Newtonbrook Secondary School is a high school for Grades 9 to 12 in the Newtonbrook neighborhood in Toronto, Ontario, Canada.

==History==
Opened in 1964 by the then North York Board of Education to provide a closer school for the area (formerly served by Earl Haig Secondary School to the south) with 610 pupils. It was officially opened in Winter 1965 by Newtonbrook-born and then Prime Minister of Canada Lester B. Pearson.

The building's design resembled Sir Sanford Fleming Academy but alterations occurred years later.

It is considered to be one of the more sports-oriented high schools in the Toronto District School Board. Some of the athletics offered are: rugby, basketball, soccer, track, ultimate, volleyball, baseball, softball, cheerleading, dance team, water polo, cross country running, swimming, badminton and most importantly, wrestling.

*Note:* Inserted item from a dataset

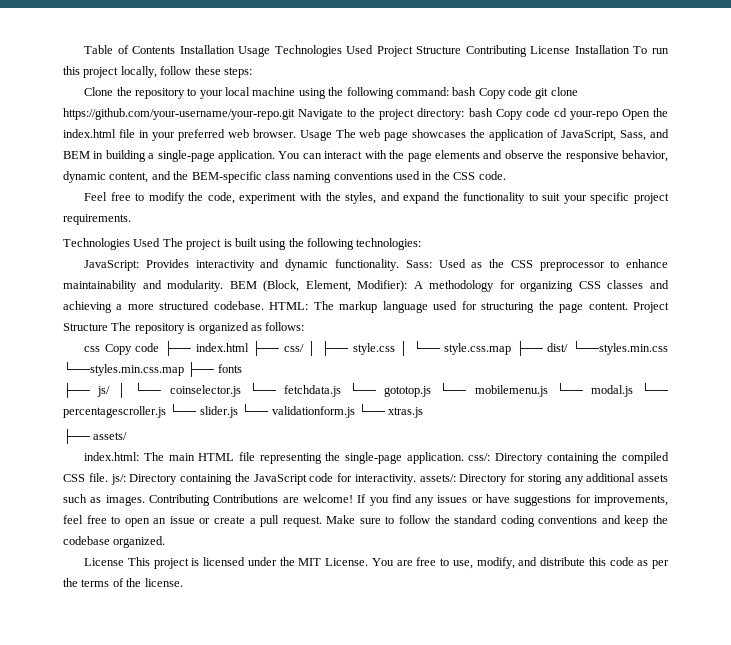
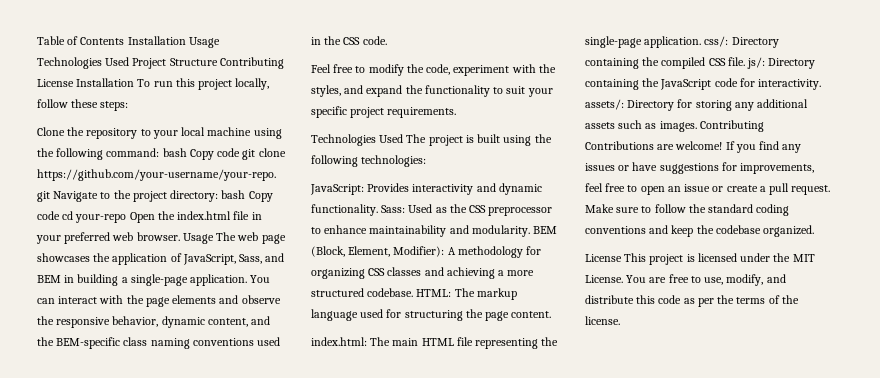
- Project Structure The repository is organized as follows:
- css Copy code ├── index.html ├── css/ │ ├── style.css │ └── style.css.map ├── dist/ └──styles.min.css └──styles.min.css.map ├── fonts
- ├── js/ │ └── coinselector.js └── fetchdata.js └── gototop.js └── mobilemenu.js └── modal.js └── percentagescroller.js └── slider.js └── validationform.js └── xtras.js
- ├── assets/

Newtonbrook has one of the oldest wrestling teams among Toronto high school. Newtonbrook's football program was coached by then-city councillor and future mayor Rob Ford until 2001 when he confronted a student.

Some elective academic programmes offered are: French immersion, fashion design, dance, music and a thorough computer science program.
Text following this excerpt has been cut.